*Action item*.
Reproduce word for word every line of the entries below, from the line containing "- https://www.zoom.com/de/trust/privacy/privacy-statement/" through the final line, and nothing else.

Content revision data
/---

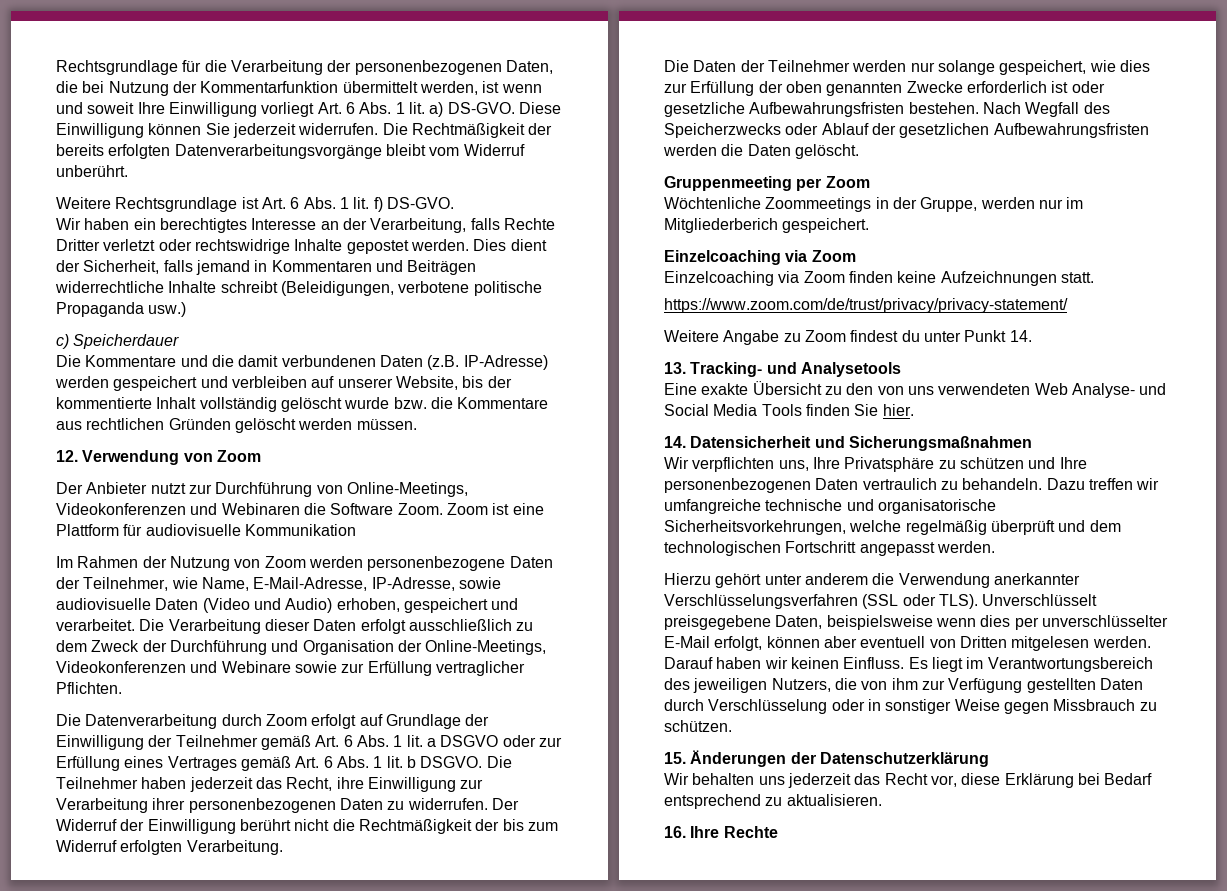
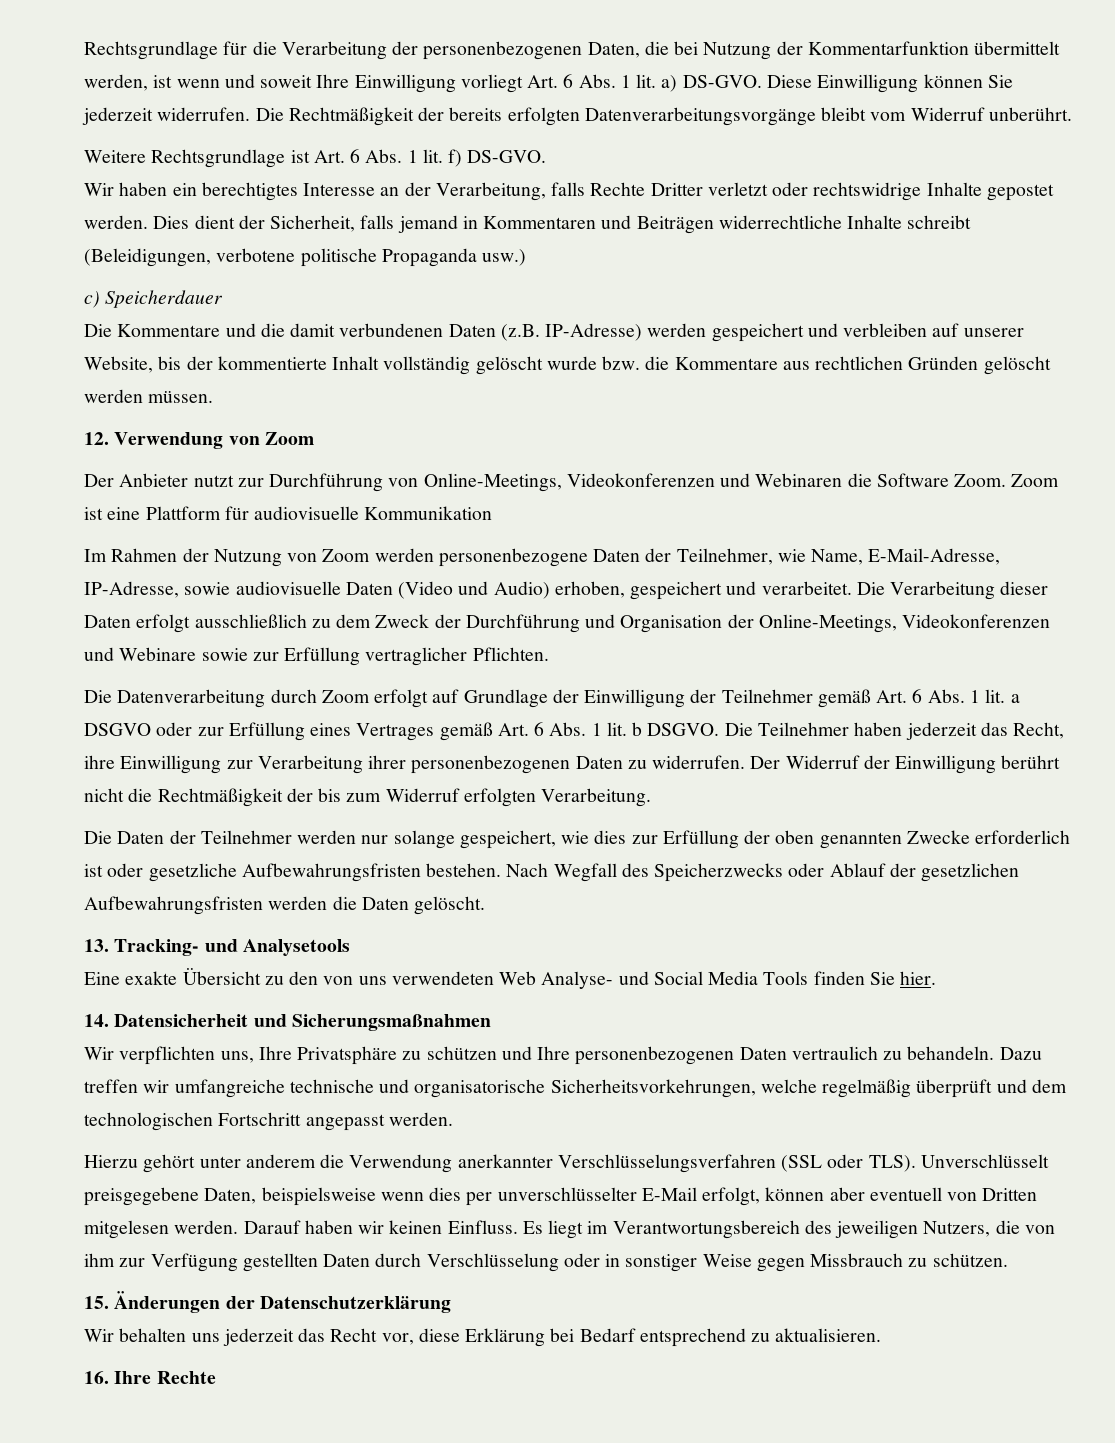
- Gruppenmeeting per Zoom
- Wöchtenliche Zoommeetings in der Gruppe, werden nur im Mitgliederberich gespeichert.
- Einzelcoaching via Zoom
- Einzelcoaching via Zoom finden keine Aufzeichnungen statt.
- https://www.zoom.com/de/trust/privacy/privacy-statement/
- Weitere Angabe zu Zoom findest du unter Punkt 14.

\---

*Result below*.
- https://www.zoom.com/de/trust/privacy/privacy-statement/
- Weitere Angabe zu Zoom findest du unter Punkt 14.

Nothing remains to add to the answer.